Samsung galaxy s6 edge or normal 
Sony xperia z5 premium or normal 
HTC m9
I phone 6s

Or is there something i have missed off the list? 

Need a decent camera and a good allrounder in other depts. 

I am a bit loathed to go back to the iPhone but my daughter has a 6s and it looks pretty good. 

Opinions please?


----------



## fad460 (Dec 30, 2015)

Hey pittsy,

You can't actually compare an iPhone with any of the android phones! If you are a fan of Android OS, Go for Galaxy S6 Edge! The camera is great! battery timing is great! Screen is crisp and camera and performance is quite good too.

iPhone 6S is the all rounder in every aspect! The speed and OS is quite good! As per camera, it's huge! A little bit of editing makes the pictures look like a professional DSLR ones.

Long story short, I definitely recommend iPhone 6S!

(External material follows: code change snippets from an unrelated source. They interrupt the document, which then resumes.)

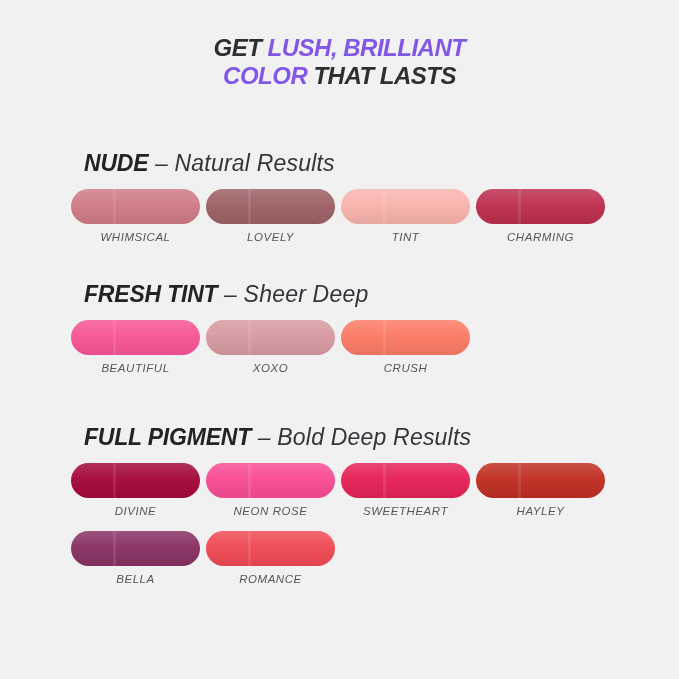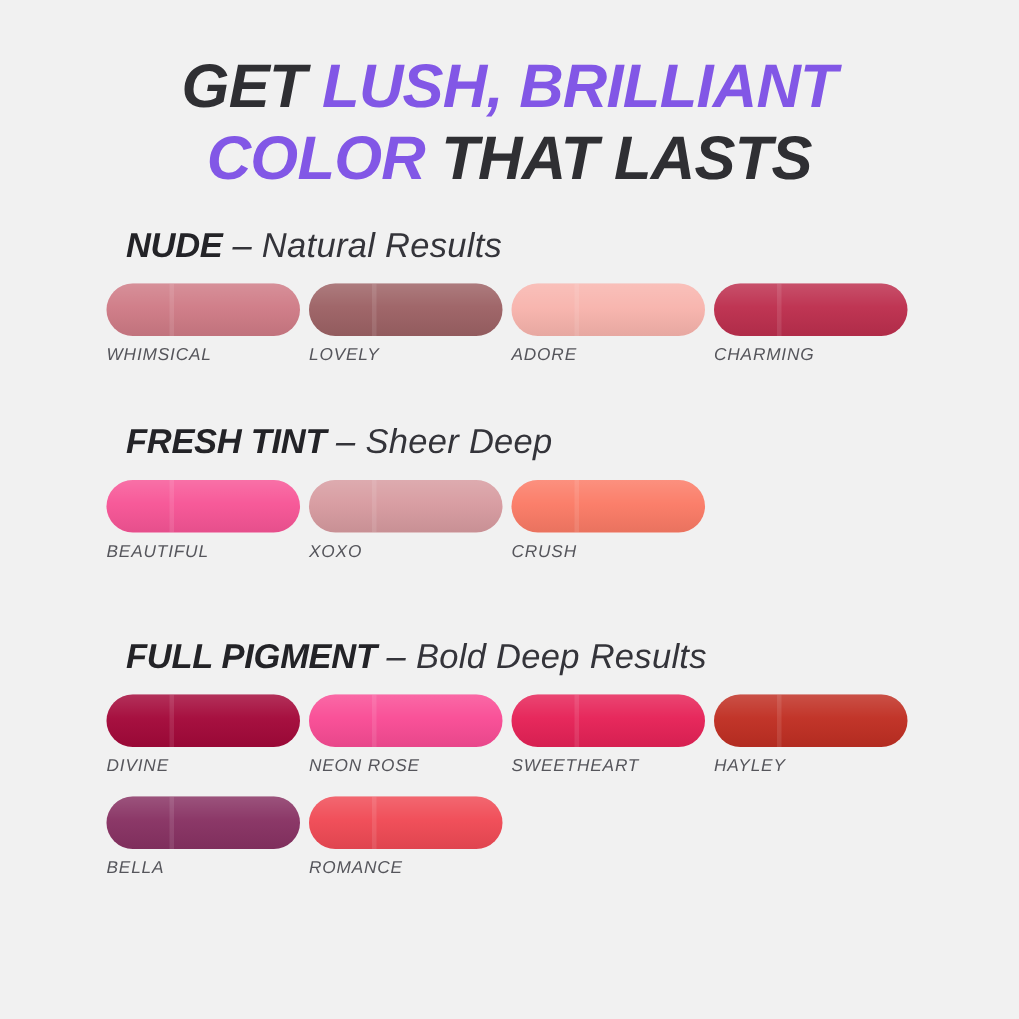"GET LUSH, BRILLIANT" .headline-line { font-size: 41px -> 24px }
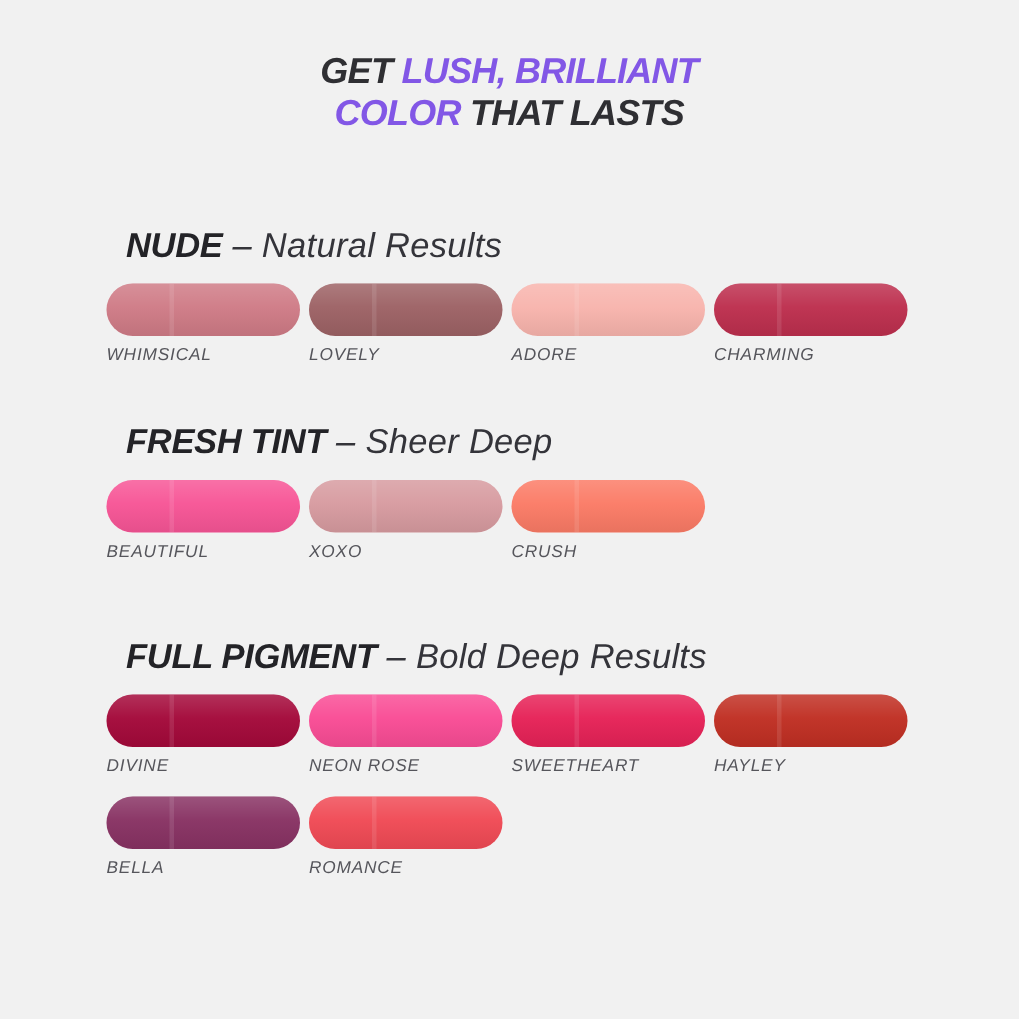"WHIMSICAL" .swatch-row { text-align: none -> center }
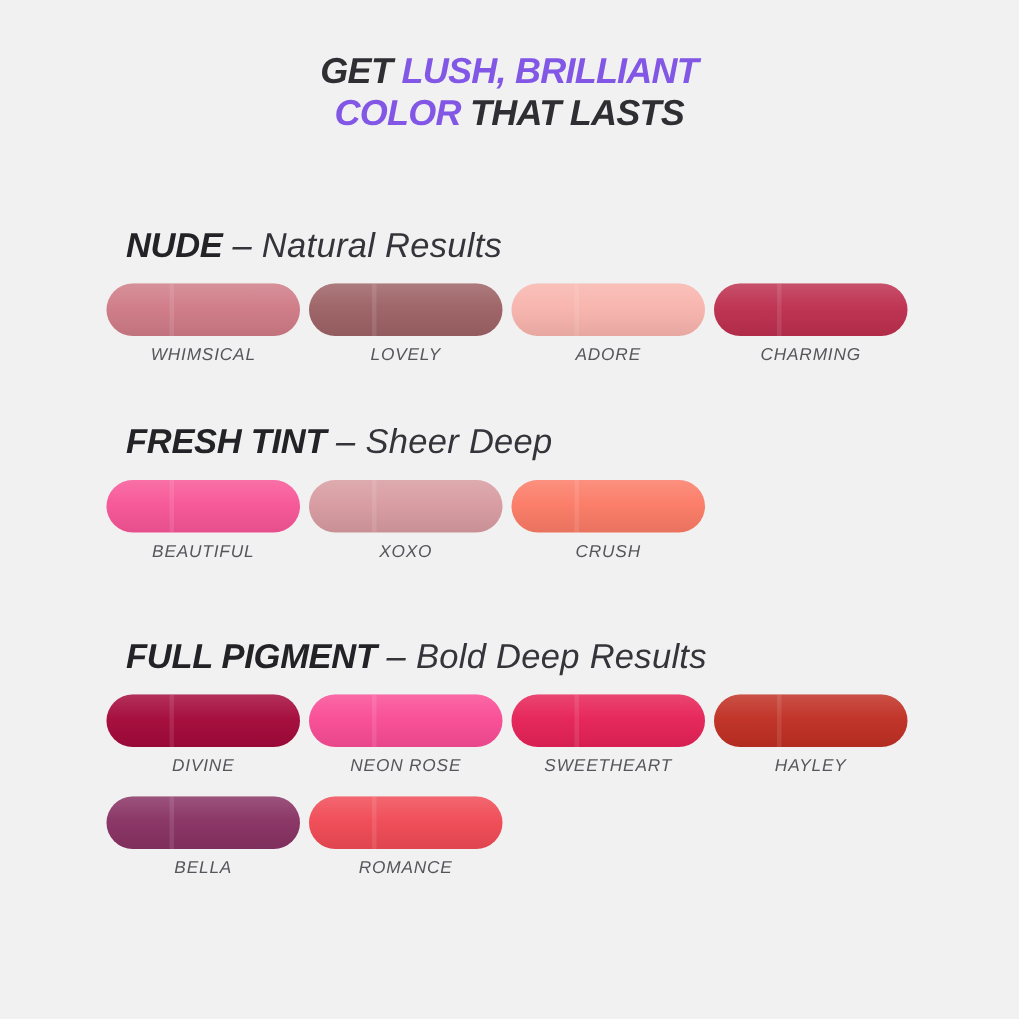"ADORE" div.swatch-label { text: ADORE -> TINT }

Here is a very comprehensive comparison of Android and iOS,
http://www.diffen.com/difference/Android_vs_iOS


----------



## Kimo (Jun 7, 2013)

Android is gay


----------



## Crafty (Aug 4, 2007)

Samsung S7 is unveiled in a couple of weeks, 21st I think. So I'd you are going for the S6 make sure it's a good deal.


----------



## CLS500Benz (Jul 28, 2013)

Couldn't be more satisfied than with my current phone...

iPhone 6s Plus 128GB.

...Stress free daily use, It just works as they say.


----------



## muzzer (Feb 13, 2011)

LG G4, all your stuff will already be backed up by google, camera is great, no buttons on the front so you cant accidentally call someone, does pretty much everything a samsung does at no upfront cost depending on your provider. I have a G3S and when my contract is due, i'll be going for the G4 or G5 if its out by then


----------



## Pittsy (Jun 14, 2014)

Kimo said:


> Android is gay


So are you :lol:



Crafty said:


> Samsung S7 is unveiled in a couple of weeks, 21st I think. So I'd you are going for the S6 make sure it's a good deal.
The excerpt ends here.